Re: Spark kafka integration issues

2016-09-14 Thread Cody Koeninger

Yeah, an updated version of that blog post is available at

https://github.com/koeninger/kafka-exactly-once

On Wed, Sep 14, 2016 at 11:35 AM, Mukesh Jha  wrote:
> Thanks for the reply Cody.
>
> I found the below article on the same, very helpful. Thanks for the details,
> much appreciated.
>
> http://blog.cloudera.com/blog/2015/03/exactly-once-spark-streaming-from-apache-kafka/
>
> On Tue, Sep 13, 2016 at 8:14 PM, Cody Koeninger  wrote:
>>
>> 1.  see
>> http://spark.apache.org/docs/latest/streaming-kafka-integration.html#approach-2-direct-approach-no-receivers
>>  look for HasOffsetRange.  If you really want the info per-message
>> rather than per-partition, createRDD has an overload that takes a
>> messageHandler from MessageAndMetadata to whatever you need
>>
>> 2. createRDD takes type parameters for the key and value decoder, so
>> specify them there
>>
>> 3. you can use spark-streaming-kafka-0-8 against 0.9 or 0.10 brokers.
>> There is a spark-streaming-kafka-0-10 package with additional features
>> that only works on brokers 0.10 or higher.  A pull request for
>> documenting it has been merged, but not deployed.
>>
>> On Tue, Sep 13, 2016 at 6:46 PM, Mukesh Jha 
>> wrote:
>> > Hello fellow sparkers,
>> >
>> > I'm using spark to consume messages from kafka in a non streaming
>> > fashion.
>> > I'm suing the using spark-streaming-kafka-0-8_2.10 & sparkv2.0to do the
>> > same.
>> >
>> > I have a few queries for the same, please get back if you guys have
>> > clues on
>> > the same.
>> >
>> > 1) Is there anyway to get the have the topic and partition & offset
>> > information for each item from the KafkaRDD. I'm using the
>> > KafkaUtils.createRDD[String, String, StringDecoder, StringDecoder] to
>> > create
>> > my kafka RDD.
>> > 2) How to pass my custom Decoder instead of using the String or Byte
>> > decoder
>> > are there any examples for the same?
>> > 3) is there a newer version to consumer from kafka-0.10 & kafka-0.9
>> > clusters
>> >
>> > --
>> > Thanks & Regards,
>> >
>> > Mukesh Jha
>
>
>
>
> --
>
>
> Thanks & Regards,
>
> Mukesh Jha

-
To unsubscribe e-mail: user-unsubscr...@spark.apache.org

Re: Spark kafka integration issues

2016-09-14 Thread Mukesh Jha

Thanks for the reply Cody.

I found the below article on the same, very helpful.
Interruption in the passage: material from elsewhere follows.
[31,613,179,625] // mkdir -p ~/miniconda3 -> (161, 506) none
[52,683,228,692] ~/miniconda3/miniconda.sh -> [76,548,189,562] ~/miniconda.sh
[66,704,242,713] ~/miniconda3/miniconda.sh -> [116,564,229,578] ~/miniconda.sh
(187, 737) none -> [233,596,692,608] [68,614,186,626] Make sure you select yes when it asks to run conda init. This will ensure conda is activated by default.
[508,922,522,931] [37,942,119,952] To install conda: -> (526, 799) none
Thanks for the
details, much appreciated.

http://blog.cloudera.com/blog/2015/03/exactly-once-spark-streaming-from-apache-kafka/

On Tue, Sep 13, 2016 at 8:14 PM, Cody Koeninger  wrote:

> 1.  see http://spark.apache.org/docs/latest/streaming-kafka-
> integration.html#approach-2-direct-approach-no-receivers
>  look for HasOffsetRange.  If you really want the info per-message
> rather than per-partition, createRDD has an overload that takes a
> messageHandler from MessageAndMetadata to whatever you need
>
> 2. createRDD takes type parameters for the key and value decoder, so
> specify them there
>
> 3. you can use spark-streaming-kafka-0-8 against 0.9 or 0.10 brokers.
> There is a spark-streaming-kafka-0-10 package with additional features
> that only works on brokers 0.10 or higher.  A pull request for
> documenting it has been merged, but not deployed.
>
> On Tue, Sep 13, 2016 at 6:46 PM, Mukesh Jha 
> wrote:
> > Hello fellow sparkers,
> >
> > I'm using spark to consume messages from kafka in a non streaming
> fashion.
> > I'm suing the using spark-streaming-kafka-0-8_2.10 & sparkv2.0to do the
> > same.
> >
> > I have a few queries for the same, please get back if you guys have
> clues on
> > the same.
> >
> > 1) Is there anyway to get the have the topic and partition & offset
> > information for each item from the KafkaRDD. I'm using the
> > KafkaUtils.createRDD[String, String, StringDecoder, StringDecoder] to
> create
> > my kafka RDD.
> > 2) How to pass my custom Decoder instead of using the String or Byte
> decoder
> > are there any examples for the same?
> > 3) is there a newer version to consumer from kafka-0.10 & kafka-0.9
> clusters
> >
> > --
> > Thanks & Regards,
> >
> > Mukesh Jha
>



-- 


Thanks & Regards,

*Mukesh Jha *

Re: Spark kafka integration issues

2016-09-13 Thread Cody Koeninger

1.  see 
http://spark.apache.org/docs/latest/streaming-kafka-integration.html#approach-2-direct-approach-no-receivers
 look for HasOffsetRange.  If you really want the info per-message
rather than per-partition, createRDD has an overload that takes a
messageHandler from MessageAndMetadata to whatever you need

2. createRDD takes type parameters for the key and value decoder, so
specify them there

3. you can use spark-streaming-kafka-0-8 against 0.9 or 0.10 brokers.
There is a spark-streaming-kafka-0-10 package with additional features
that only works on brokers 0.10 or higher.  A pull request for
documenting it has been merged, but not deployed.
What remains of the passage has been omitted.